When considering the totality of all of the evidence introduced at the expedited
hearing in this matter, the Court finds substantial doubt exists regarding whether Mr.
Johnson sustained a work-related back injury on Tuesday, January 20, 2015. The
testimony showed that Mr. Johnson did not work from Friday, January 16, 2015, through
Monday, January 19, 2015. Neither Mr. Johnson nor his wife could recall what Mr.
Johnson did during that time. Mr. Johnson alleged he injured his back at home on
Tuesday, January 20, 2015, while loading toolboxes into his rental truck at home and
reported the incident to Mr. Welch that morning. He worked on January 21, 2015. Mr.
Johnson did not work on Thursday, January 22, 2015.
On Friday, January 23, 2015, Mr. Johnson saw Dr. Harris and alleged he injured
his back while lifting toolboxes into his truck for work five days prior. If Mr. Johnson
injured his back five days prior, it happened on Sunday, January 18, 2015, when he was
off work. Given the many discrepancies in Mr. Johnson's testimony, as well as the
unrebutted testimony of his supervisor, Mr. Welch, the Court does not believe that Mr.

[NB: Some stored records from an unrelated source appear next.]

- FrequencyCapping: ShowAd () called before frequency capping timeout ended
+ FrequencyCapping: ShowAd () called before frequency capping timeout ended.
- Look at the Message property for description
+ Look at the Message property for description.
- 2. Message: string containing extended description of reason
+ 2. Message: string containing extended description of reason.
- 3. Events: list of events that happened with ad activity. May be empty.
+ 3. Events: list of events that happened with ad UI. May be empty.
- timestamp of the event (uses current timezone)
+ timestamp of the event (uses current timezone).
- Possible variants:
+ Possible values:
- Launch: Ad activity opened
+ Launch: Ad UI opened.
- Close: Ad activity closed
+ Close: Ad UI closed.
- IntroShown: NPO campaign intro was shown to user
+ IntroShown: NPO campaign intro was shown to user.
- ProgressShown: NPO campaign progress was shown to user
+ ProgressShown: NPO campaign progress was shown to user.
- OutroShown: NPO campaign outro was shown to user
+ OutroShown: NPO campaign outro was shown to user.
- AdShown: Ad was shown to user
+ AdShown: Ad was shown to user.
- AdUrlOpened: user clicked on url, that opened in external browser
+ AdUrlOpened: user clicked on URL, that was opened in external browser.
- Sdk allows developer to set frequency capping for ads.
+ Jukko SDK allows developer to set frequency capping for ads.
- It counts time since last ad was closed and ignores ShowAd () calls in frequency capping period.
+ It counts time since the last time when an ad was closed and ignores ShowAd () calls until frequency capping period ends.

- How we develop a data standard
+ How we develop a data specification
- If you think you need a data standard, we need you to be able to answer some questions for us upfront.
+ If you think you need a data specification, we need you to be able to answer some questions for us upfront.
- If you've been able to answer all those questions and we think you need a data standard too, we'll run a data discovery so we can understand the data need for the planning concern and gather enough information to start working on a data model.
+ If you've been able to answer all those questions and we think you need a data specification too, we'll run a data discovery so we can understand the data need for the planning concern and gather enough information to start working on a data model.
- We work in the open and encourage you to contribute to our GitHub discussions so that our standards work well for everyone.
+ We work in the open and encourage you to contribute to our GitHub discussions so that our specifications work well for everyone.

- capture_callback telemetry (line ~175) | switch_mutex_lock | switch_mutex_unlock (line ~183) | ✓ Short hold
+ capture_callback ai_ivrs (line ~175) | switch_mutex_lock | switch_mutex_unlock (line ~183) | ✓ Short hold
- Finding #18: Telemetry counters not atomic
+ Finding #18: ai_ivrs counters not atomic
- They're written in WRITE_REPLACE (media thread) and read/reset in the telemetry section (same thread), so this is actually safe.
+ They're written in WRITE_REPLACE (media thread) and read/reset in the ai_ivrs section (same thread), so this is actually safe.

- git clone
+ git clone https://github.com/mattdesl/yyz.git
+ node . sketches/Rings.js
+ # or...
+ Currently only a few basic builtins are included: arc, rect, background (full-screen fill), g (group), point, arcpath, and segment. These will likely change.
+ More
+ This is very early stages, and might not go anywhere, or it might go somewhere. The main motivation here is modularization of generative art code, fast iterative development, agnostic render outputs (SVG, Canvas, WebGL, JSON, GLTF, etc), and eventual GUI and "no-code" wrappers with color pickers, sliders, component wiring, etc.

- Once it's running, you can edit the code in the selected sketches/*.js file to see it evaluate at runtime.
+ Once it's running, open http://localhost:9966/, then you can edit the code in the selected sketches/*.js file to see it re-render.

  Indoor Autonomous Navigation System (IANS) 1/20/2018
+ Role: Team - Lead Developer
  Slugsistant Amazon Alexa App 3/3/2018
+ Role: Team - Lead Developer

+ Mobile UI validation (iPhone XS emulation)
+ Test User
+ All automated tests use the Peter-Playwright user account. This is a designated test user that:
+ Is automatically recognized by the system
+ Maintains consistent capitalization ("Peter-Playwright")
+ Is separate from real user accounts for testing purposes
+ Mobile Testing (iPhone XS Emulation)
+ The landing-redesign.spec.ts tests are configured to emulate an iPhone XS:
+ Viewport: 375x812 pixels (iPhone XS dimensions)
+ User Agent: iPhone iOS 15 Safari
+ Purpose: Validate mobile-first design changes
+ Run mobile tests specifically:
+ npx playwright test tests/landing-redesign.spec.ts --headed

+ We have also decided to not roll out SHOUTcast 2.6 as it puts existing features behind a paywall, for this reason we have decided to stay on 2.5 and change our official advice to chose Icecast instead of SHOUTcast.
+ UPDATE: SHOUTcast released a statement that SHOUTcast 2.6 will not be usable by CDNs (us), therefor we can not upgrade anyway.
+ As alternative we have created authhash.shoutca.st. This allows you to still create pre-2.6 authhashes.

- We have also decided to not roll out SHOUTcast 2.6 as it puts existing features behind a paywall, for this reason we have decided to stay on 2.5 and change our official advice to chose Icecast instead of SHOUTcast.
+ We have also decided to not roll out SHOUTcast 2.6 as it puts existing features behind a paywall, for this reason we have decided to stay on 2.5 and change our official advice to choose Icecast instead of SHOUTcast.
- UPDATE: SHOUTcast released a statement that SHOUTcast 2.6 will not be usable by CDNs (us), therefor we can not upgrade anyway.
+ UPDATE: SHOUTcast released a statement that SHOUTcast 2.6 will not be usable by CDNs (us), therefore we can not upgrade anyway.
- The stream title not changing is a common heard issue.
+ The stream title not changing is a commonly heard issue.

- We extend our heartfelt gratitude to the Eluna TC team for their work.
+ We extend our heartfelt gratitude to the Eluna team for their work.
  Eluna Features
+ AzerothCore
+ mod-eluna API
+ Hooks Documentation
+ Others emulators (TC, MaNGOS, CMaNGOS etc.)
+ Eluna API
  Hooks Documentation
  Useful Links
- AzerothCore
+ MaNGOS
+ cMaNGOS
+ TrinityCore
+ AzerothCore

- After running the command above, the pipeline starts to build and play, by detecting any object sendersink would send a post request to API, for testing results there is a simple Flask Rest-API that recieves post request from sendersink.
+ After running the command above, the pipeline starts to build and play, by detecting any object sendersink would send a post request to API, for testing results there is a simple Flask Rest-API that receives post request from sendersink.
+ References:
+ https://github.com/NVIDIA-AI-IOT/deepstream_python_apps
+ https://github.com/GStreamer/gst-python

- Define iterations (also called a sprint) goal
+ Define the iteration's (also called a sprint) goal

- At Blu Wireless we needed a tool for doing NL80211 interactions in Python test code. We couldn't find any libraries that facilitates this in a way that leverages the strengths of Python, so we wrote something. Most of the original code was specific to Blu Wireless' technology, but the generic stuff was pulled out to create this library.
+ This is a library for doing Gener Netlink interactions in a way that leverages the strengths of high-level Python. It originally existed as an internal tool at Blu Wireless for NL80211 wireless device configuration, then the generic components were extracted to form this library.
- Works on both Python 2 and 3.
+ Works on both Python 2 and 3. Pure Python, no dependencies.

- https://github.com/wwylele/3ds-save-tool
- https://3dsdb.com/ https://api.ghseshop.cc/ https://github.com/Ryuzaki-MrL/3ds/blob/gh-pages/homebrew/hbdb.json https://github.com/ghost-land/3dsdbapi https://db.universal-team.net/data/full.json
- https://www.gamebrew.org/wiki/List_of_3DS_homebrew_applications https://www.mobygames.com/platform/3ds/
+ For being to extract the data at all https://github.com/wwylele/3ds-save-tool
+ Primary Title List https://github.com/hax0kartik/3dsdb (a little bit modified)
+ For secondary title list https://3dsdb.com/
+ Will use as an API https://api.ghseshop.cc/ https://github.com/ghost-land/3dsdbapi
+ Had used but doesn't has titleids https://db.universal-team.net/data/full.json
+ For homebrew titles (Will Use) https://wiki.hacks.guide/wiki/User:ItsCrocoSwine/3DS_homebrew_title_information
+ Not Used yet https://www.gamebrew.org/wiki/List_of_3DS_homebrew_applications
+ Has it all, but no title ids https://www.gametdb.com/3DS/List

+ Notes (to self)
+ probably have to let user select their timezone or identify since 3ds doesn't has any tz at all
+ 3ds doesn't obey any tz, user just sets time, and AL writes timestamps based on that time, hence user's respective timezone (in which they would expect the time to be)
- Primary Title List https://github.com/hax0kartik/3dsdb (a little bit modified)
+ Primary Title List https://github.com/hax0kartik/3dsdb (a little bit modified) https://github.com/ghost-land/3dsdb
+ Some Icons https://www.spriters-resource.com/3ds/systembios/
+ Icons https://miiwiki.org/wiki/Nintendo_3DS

Johnson simply made a mistake regarding his date of injury when he saw Dr. Harris on
Friday, January 23, 2015. Further, the Court finds Mr. Johnson's testimony that he
cannot recall what he did between Friday, January 16, 2015, and Monday, January 19,
2015, to be a self-serving explanation.
When considering Mr. Johnson's credibility, the Court also finds it disturbing that
during the time he alleged he sustained a work-related injury and e-mailed notice of his
alleged injury to Mr. Welch, he was simultaneously acting in a dishonest manner by
using his company credit card to make personal expenditures. On the same day that he
saw Dr. Harris, Mr. Johnson purchased a backpack that came with a free accessory grill
kit with the company credit card. On Monday, January 26, 2015, Mr. Johnson purchased
an engine hoist at Harbor Freight to work on cars at his home.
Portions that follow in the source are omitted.